Kang also came from rural China, from a coastal fishing village. “It took me a long journey to come to Princeton,” he said. “I’ve found that immigrant scientists are willing to take risks, to venture out of their comfort zone.”

That willingness has been key to his research journey, he said. “A lot of projects we take on are exciting but risky, and not following any beaten path. In Princeton, we have the flexibility of coming up with the most creative idea and then just going for it.”

Kang is at once a pure scientist, pursuing knowledge for love of it, and an applied scientist looking to solve a very real problem. That makes finding a treatment for MTDH satisfying on multiple levels, he said. “This gene is singularly important for all kinds of different cancers, and by mutating one single amino acid, we eliminate its tumor-promoting function. Nothing is purer than that. This work is both biochemistry and genetics in their most beautiful form.”

Kang and his team are working to optimize the compound to achieve higher affinity and a lower effective drug dose. “I hope we’ll be ready for clinical trials in human patients in two to three years,” he said. “In terms of the biology, I think we are only starting to scratch the surface.

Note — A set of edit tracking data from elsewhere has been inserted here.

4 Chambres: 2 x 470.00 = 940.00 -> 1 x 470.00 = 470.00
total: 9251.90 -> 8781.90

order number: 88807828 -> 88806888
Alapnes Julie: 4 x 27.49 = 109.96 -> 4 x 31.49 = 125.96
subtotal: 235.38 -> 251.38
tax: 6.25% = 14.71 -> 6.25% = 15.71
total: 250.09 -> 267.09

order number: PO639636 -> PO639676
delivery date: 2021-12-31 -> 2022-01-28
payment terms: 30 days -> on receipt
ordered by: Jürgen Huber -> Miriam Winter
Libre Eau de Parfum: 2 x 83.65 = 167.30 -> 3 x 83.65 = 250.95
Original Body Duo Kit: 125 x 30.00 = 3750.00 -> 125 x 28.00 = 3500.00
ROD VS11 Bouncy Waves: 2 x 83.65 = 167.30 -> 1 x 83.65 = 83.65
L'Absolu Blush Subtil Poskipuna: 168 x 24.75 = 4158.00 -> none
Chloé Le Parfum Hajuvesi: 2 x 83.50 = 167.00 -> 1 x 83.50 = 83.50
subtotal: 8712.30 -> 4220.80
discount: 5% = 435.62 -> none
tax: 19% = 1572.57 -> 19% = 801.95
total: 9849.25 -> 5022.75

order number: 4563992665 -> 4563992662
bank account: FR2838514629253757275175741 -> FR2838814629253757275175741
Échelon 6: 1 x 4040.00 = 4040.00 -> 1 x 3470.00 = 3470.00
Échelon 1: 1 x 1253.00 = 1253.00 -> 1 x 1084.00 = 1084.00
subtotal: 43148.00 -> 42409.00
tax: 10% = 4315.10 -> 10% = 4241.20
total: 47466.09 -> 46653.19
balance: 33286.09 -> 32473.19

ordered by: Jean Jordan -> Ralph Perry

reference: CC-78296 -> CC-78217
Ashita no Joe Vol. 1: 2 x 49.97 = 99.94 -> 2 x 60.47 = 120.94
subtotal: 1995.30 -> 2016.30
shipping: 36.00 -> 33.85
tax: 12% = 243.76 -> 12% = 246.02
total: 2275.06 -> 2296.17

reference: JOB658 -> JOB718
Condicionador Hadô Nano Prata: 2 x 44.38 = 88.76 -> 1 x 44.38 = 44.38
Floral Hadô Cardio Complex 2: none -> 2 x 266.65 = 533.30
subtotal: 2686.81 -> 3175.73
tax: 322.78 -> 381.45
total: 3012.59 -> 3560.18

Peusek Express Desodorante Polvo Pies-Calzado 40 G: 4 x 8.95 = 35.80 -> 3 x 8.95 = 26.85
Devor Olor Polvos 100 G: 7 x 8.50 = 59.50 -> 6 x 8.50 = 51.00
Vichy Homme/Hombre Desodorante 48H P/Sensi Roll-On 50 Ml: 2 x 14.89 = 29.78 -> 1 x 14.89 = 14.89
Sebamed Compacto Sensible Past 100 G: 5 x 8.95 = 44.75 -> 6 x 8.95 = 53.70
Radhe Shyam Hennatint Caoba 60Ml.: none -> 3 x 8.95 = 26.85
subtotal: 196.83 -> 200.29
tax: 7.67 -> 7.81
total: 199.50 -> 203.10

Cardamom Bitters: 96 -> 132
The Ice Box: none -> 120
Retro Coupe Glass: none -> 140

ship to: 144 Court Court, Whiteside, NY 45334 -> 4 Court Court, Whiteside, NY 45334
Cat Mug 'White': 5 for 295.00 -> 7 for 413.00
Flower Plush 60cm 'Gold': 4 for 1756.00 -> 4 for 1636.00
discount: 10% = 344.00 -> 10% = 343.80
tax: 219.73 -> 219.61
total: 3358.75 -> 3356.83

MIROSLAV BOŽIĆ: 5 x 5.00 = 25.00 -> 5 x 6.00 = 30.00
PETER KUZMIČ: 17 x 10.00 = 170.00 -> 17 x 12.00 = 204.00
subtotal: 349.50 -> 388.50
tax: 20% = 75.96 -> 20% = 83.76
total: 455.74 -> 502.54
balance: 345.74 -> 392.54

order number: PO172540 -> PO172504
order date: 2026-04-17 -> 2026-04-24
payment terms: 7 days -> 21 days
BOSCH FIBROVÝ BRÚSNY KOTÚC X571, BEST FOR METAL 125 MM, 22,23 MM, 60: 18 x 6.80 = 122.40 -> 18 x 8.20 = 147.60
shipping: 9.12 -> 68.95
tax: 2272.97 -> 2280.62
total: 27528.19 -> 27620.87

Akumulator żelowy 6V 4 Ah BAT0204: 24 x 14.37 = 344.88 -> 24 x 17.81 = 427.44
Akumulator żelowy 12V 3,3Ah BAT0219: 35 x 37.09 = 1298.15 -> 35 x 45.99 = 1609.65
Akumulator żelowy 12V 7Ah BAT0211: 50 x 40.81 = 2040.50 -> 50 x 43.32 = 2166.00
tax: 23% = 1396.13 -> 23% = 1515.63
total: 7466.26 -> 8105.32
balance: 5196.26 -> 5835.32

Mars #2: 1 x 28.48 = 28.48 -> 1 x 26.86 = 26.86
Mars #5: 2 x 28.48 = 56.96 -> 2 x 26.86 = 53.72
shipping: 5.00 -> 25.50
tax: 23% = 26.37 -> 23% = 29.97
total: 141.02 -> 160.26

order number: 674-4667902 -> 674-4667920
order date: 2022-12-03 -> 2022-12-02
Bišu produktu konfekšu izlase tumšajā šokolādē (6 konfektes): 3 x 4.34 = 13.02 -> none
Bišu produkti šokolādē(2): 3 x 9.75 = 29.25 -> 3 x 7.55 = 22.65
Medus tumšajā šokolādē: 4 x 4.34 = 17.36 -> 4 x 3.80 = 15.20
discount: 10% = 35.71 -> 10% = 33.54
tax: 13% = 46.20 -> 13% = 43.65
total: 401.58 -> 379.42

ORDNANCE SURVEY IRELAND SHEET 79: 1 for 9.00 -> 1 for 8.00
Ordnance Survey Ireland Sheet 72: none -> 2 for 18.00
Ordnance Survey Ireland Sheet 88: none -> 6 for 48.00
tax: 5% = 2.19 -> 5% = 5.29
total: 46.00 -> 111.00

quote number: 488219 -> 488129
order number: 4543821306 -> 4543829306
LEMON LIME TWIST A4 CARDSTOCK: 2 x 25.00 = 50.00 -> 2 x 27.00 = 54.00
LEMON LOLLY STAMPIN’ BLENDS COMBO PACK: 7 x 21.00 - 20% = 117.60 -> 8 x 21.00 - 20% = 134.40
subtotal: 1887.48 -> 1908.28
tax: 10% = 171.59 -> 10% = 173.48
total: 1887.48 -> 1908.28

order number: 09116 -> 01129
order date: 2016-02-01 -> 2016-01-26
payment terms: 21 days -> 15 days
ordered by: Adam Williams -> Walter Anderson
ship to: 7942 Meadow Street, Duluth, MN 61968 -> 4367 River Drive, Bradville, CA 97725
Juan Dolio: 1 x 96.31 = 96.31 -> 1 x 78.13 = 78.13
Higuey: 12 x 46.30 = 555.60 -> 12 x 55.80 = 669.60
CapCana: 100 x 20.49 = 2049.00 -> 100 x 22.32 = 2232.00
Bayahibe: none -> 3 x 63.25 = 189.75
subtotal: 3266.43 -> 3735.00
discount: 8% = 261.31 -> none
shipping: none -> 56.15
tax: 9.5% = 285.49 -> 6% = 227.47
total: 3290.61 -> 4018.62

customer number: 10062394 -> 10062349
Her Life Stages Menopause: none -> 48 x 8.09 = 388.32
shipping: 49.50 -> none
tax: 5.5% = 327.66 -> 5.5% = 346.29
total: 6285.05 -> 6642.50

I foresee another decade of discovery work, so, the saga continues.”

Current and former Princeton co-authors on the new papers include: Xin Lu, Ph.D. 2010, now an assistant professor at the University of Notre Dame; Michelle Rowicki ’20, now a researcher at Novartis; Liling Wan, Ph.D. 2014, now an assistant professor at the University of Pennsylvania; Nicole Wang ’17, now an M.D./Ph.D. student at Baylor College of Medicine; senior research specialist Xiang Hang; Hahn Kim, the director of the Small Molecule Screening Center; Minhong Shen, starting as an assistant professor at Wayne State University/Karmanos Cancer Institute on Dec. 1; former postdoctoral researcher Heath Smith, now a senior scientist at AbbVie; postdoctoral research associate Yong Tang; staff scientist and lab manager Yong Wei; and former technician Min Yuan.

Small-molecule inhibitors that disrupt the MTDH–SND1 complex suppress breast cancer progression and metastasis,” by Minhong Shen, Yong Wei, Hahn Kim, Liling Wan, Yi-Zhou Jiang, Xiang Hang, Michael Raba, Stacy Remiszewski, Michelle Rowicki, Cheng-Guo Wu, Songyang Wu, Lanjing Zhang, Xin Lu, Min Yuan, Heath A. Smith, Aiping Zheng, Joseph Bertino, John F. Jin, Yongna Xing, Zhi-Ming Shao and Yibin Kang (DOI: 10.1038/s43018-021-00279-5) and “Pharmacological disruption of the MTDH–SND1 complex enhances tumor antigen presentation and synergizes with anti-PD-1 therapy in metastatic breast cancer,” by Minhong Shen, Heath A. Smith, Yong Wei, Yi-Zhou Jiang, Sheng Zhao, Nicole Wang, Michelle Rowicki, Yong Tang, Xiang Hang, Songyang Wu, Liling Wan, Zhi-Ming Shao and Yibin Kang (DOI: 10.1038/s43018-021-00280-y), both appear in the Nov. 29 issue of Nature Cancer. The research was supported by the Brewster Foundation, Ludwig Cancer Research, the Breast Cancer Research Foundation, the National Institutes of Health (R01CA134519), Department of Defense Breast Cancer Research Program (BC151403), the American Cancer Society, Susan G. Komen (PDF17332118) and the New Jersey Commission on Cancer Research (DFHS15PPCO21). This research was also supported by the Preclinical Imaging and Flow Cytometry Shared Resources of the Rutgers Cancer Institute of New Jersey (P30CA072720).